Thursday, May 15, 2008

I want to hold your hand



I am coming around, guys. An average tech-savvy-ish American: uses iGoogle widgets so they get news from various sources every day. But doesn't what RSS is, much less why they'd want to export their opml file. Twitter sounds like other peoples' business, and FriendFeed sounds like the sort of thing the government is up to.

So... they have a sense of getting headlines from multiple sources, maybe even more than what Google News can provide. They might even do a little light configuration if there was adequate hand-holding involved. Google are the *masters* of hand holding.

Kevin Fox once criticized a post of mine in FriendFeed; It was a smidgen out of context at the time, but it is dead on from a market positioning perspective:

"It's ever expanding circles. First design for Louis Gray, then for the other 50,000 early adopters, then for their 500,000 friends, then their moms. If you design for their moms first you'll never get the early adopters and moms won't use a service without momentum because they're not good at seeking out the new. Mind you, this is for actual startups. Products with guaranteed initial exposure (like anything Google launches) has different rules. - Kevin Fox"
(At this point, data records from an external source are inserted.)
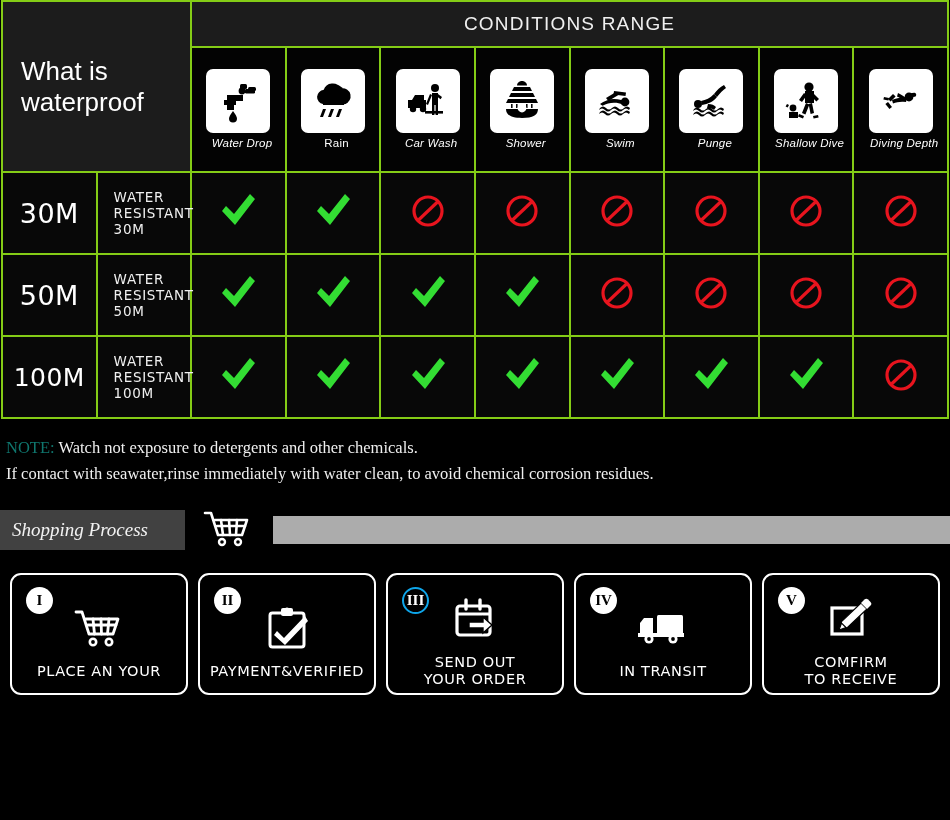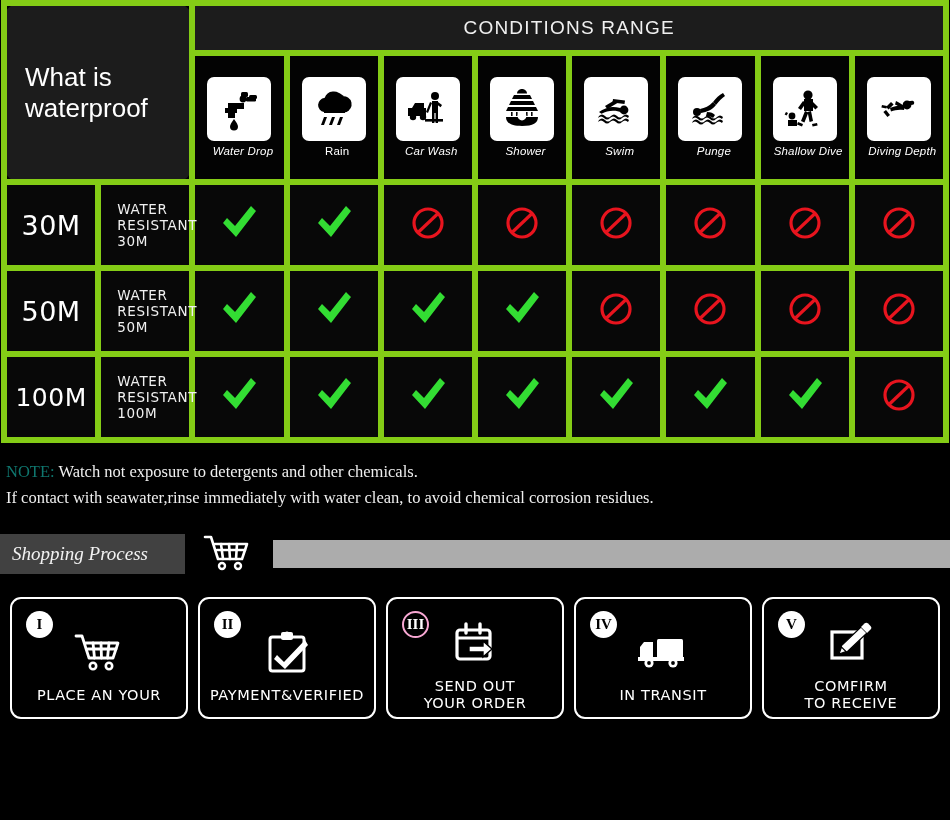--- a/index.html
+++ b/index.html
@@ -31,7 +31,7 @@
     table-layout:fixed;
   }
   .wp-table td{
-    border:6px solid #84cc16;
+    border:2px solid #84cc16;
     background:#080808;
     padding:0;
     text-align:center;

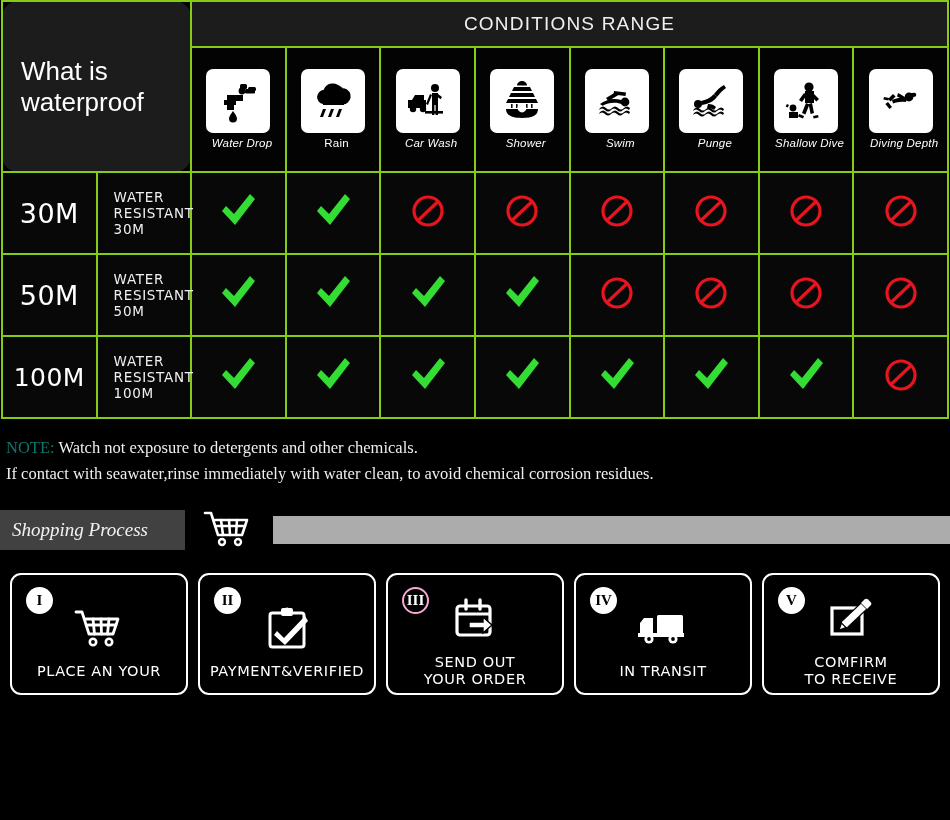--- a/index.html
+++ b/index.html
@@ -44,7 +44,6 @@
     font-size:26px;
     color:#fff;
     font-weight:400;
-    border-radius:16px;
   }
   .cell-cr{
     background:#1c1c1c !important;

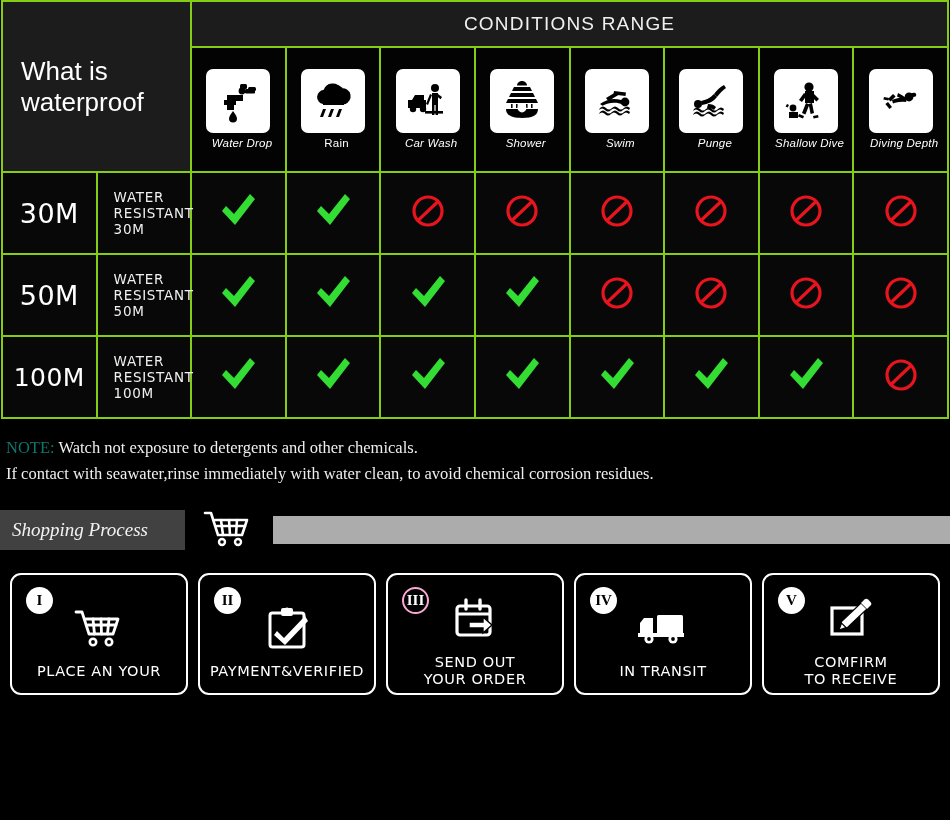--- a/index.html
+++ b/index.html
@@ -141,7 +141,7 @@
     font-family:"Liberation Serif", serif;
     font-size:15px;font-weight:700;
   }
-  .badge.outline{background:#000;color:#fff;border:2px solid #f9a8d4;box-sizing:border-box;}
+  .badge.outline{background:#000;color:#fff;border:2px solid #0ea5e9;box-sizing:border-box;}
   .step-icon{margin-top:14px;height:52px;display:flex;align-items:center;justify-content:center;}
   .step-label{
     margin-top:8px;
The actual sentence in question was "When designing UX think about what your mom would use, not what Louis Gray would use." Which is lucky, because I have struggled mightly with the realization that the project that we're going with is in some ways just more duct tape in a web 2.5 environment that seems to be ALL DUCT TAPE. It is some consolation that our idea is dedicated to 'noise' elimination, but in a fit of pique I might very well have said "Forget the echo chamber, let's design it for everyman!"

But what I (fortunately) was going for in that statement was that I want the UX to have that "hand holding" feel Google does. I want you to be using the site well before you even realize you are doing so. Because frankly, I may be an earlier-ish adopter, but I'm everyman too. I smiled in real life when I found out how easy it was to set up Google AdSense. I still get frustrated and quit a new site at the first counterintuitive speed bump or forced account creation. Almost no site "takes" on the first try with me. I would argue that we never have a 'hair on fire' use case - when our urgent, unfilled need makes us willing to struggle through inferior interfaces and functionality - when it comes to news or networking.

So for product positioning by all means target Louis Gray and the other first-adopters, but when you're designing an interface make sure to hold your users' hands.